On the other hand you do not clip in and out nearly as much or under the same abrupt conditions on a road bike so double sided is not as much of an issue. I ride Speedplay on both (X2's and Frogs) so I'm probably biased..
|re: MTB pedals on a road bike?||jaybird|
Jul 12, 2001 1:42 PM
|I use 747s on my "rain bike" just because they were hanging around and i didnt have the desire to drop another 2 bills on another set of pedals. It is not really a faux pas, the only thing that you sacrifce is a little bit of cornering clearance but that has never been an issue for me. it is even cooler to race with your mtb shoes and kick some ass.(make sure you have your toe cleats installed)|
|re: MTB pedals on a road bike?||Steeve|
Jul 13, 2001 11:08 AM
|I also have 747s on my 2nd bike. Double sided entry is a bonus in city traffic.|
|why not?||Jack S|
Jul 12, 2001 2:03 PM
|If they work, fine. So what if others might call you a fred, chump, whatever. Bonus- saves you $ on shoes.|
|re: MTB pedals on a road bike?||Poulidor|
Jul 12, 2001 3:07 PM
|I use Shimano M535's on my road bikes. I used to have Look pedals but got tired of having problems clipping in when I was crossing intersections (I commute a lot). Double-sided pedals are great. You can still cross intersections, even if you don't get clipped in and once you are up to speed, you can clip in. I also use touring shoes that have rubber soles with treads, they don't slip off the pedal if you aren't clipped in. The only down side with touring shoes is that they are not as stiff as traditional road or MTB shoes. As far as style is concerned, be a rebel!!! You don't want to be riding with any roadie that would look down on you for having MTB pedals on your road bike.|
|re: MTB pedals on a road bike?||JohnG|
Jul 12, 2001 10:42 PM
|single sides spd's work fine. They are significantly lighter and will look much better on a road bike.

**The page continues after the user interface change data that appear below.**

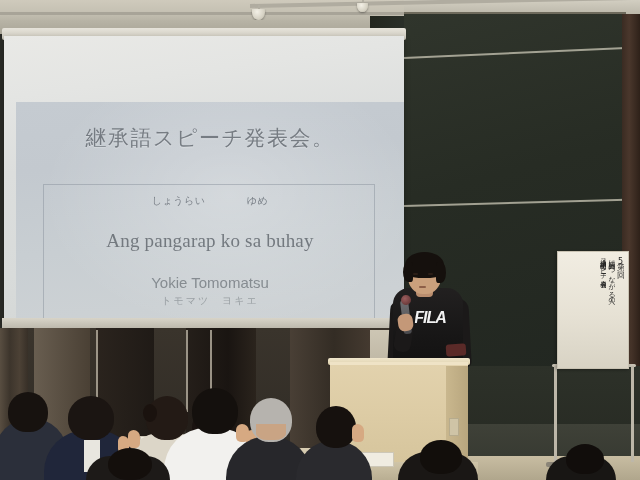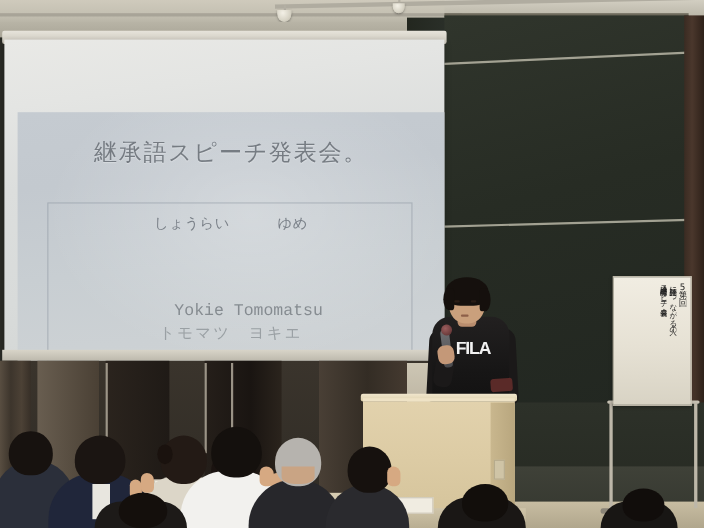--- a/index.html
+++ b/index.html
@@ -107,7 +107,7 @@
   }
   .ruby-row{
     position:absolute;left:0;top:92px;width:388px;text-align:center;
-    font-family:"DejaVu Sans",sans-serif;font-size:13px;color:#7a8088;letter-spacing:.5px;
+    font-family:"DejaVu Sans",sans-serif;font-size:10px;color:#7a8088;letter-spacing:.5px;
   }
   .ruby-row span{display:inline-block;}
   .ruby-gap{width:34px;}

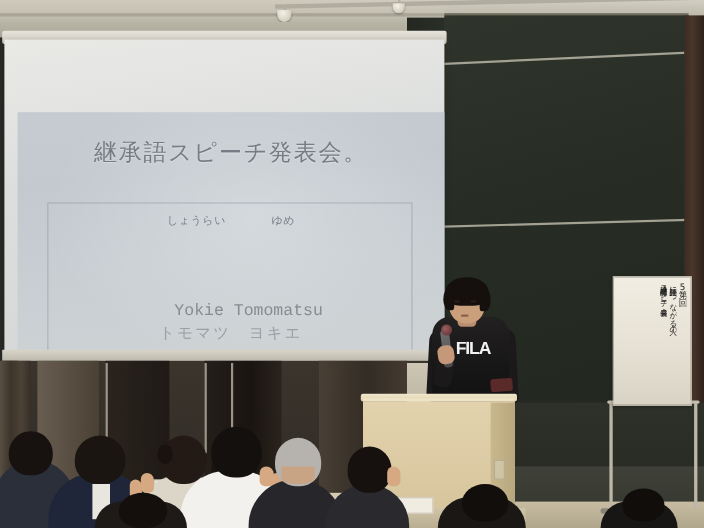--- a/index.html
+++ b/index.html
@@ -349,6 +349,7 @@
       </div>
 
 
+      <div class="slide-tagalog">Ang pangarap ko sa buhay</div>
 
       <div class="slide-name-en">Yokie Tomomatsu</div>
 

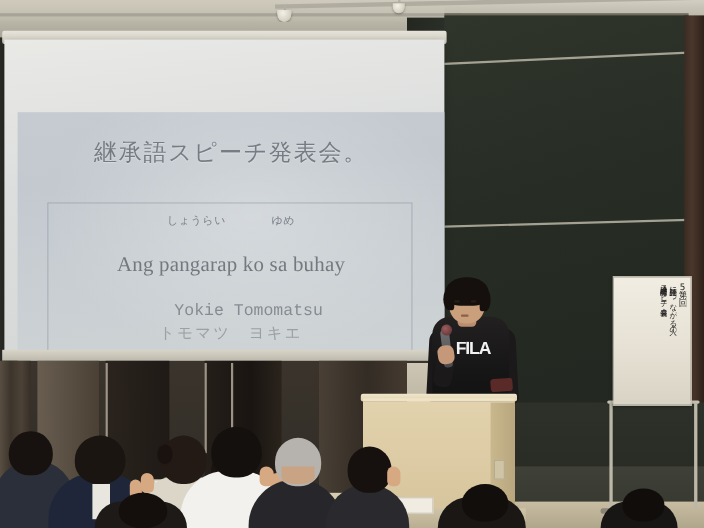--- a/index.html
+++ b/index.html
@@ -122,8 +122,8 @@
     color:#73797f;letter-spacing:.2px;
   }
   .slide-name-en{
-    position:absolute;left:16px;top:172px;width:388px;text-align:center;
-    font-family:Liberation Mono, monospace;font-size:15px;color:#868c91;
+    position:absolute;left:0;top:172px;width:388px;text-align:center;
+    font-family:Liberation Sans, sans-serif;font-size:15px;color:#868c91;
   }
   .slide-name-jp{
     position:absolute;left:0;top:192px;width:388px;text-align:center;

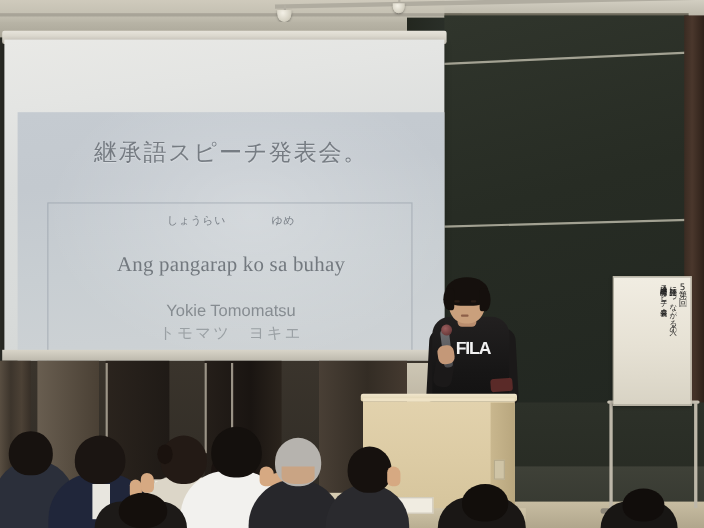--- a/index.html
+++ b/index.html
@@ -127,7 +127,7 @@
   }
   .slide-name-jp{
     position:absolute;left:0;top:192px;width:388px;text-align:center;
-    font-family:Liberation Sans, sans-serif;font-size:14px;color:#9aa0a4;letter-spacing:2px;
+    font-family:Liberation Sans, sans-serif;font-size:10px;color:#9aa0a4;letter-spacing:2px;
   }
 
   

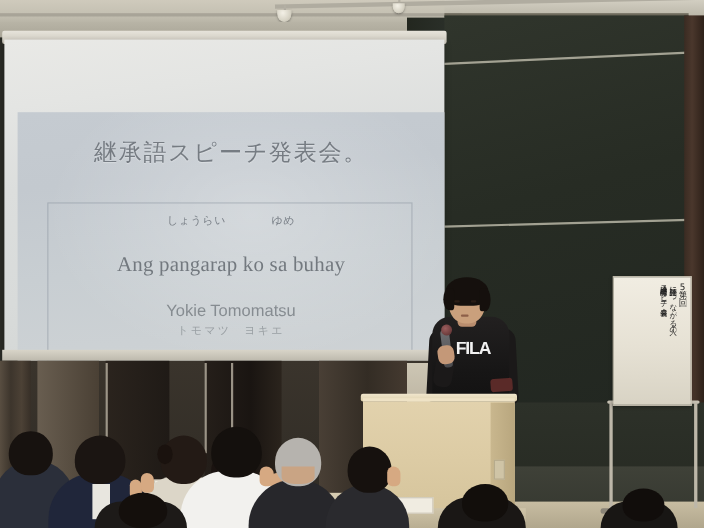--- a/index.html
+++ b/index.html
@@ -217,7 +217,7 @@
   .sp-mouth{position:absolute;left:419px;top:286px;width:7px;height:2px;background:#8d5f48;border-radius:1px;}
   .sp-logo{
     position:absolute;left:407px;top:310px;width:46px;height:15px;
-    font-family:"Liberation Sans",sans-serif;font-weight:bold;
+    font-family:"Liberation Sans",sans-serif;font-weight:bold;font-style:italic;
     font-size:16px;color:#f2f2f2;letter-spacing:-1px;line-height:15px;
     text-align:center;
   }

|re: MTB pedals on a road bike?||hnmalone|
Jul 13, 2001 7:28 AM
|Sure. I use Speedplay Frogs on my road bike because I want recessed clips so I can walk in my bike shoes.|
|re: MTB pedals on a road bike?||hopeful|
Jul 13, 2001 4:21 PM
|I recently went back to the road and am using WTB Stealth 250s. I got them cheap but I like them. They are double entry and weigh 250 grams (at least that is what package says) which is lighter than most road pedals. I may be giving up cornering clearance but when I start training for a criterium is when I will worry about that. I also got some Shimano 220 shoes which are mtb shoes but with soles so stiff they make good road shoes too. If your gonna use one pair of shoes for both these are the ones I would recommend.|
Jul 14, 2001 8:44 AM
|I have Times on my full-suspension mtb and hardtail, and put 'em on my new road bike. I happen to like them, and felt why not be comfortable with the same setup as the other 2 bikes. I've seen people do the same.|
|re: MTB pedals on a road bike?||trijjj|
Jul 17, 2001 2:27 PM
|Hmmm. . . it says here in the Purist Road Cycling code that using MTB pedals is only a misdemeanor provided your socks are white/light colored and your helmet doesn't have a visor. Otherwise it's a punishable offense ;-)
All depends on how self-conscience you are. Some people would rather be tarred and feathered than seen out of full road regalia. I use Ritchey Design Logic Pro because I use SPD on my MTB and didn't want to have to have two different sets of shoes/cleats. Plus they are super light and inexpensive. I think the most important thing is that your shoe/pedal combonation is what is what works best for you. Especially if you have sensitive knees. One note, double sided is great if your rides require a lot of clipping in and out. I don't mind one sided because I might only clip/unclip a once or twice while on the road.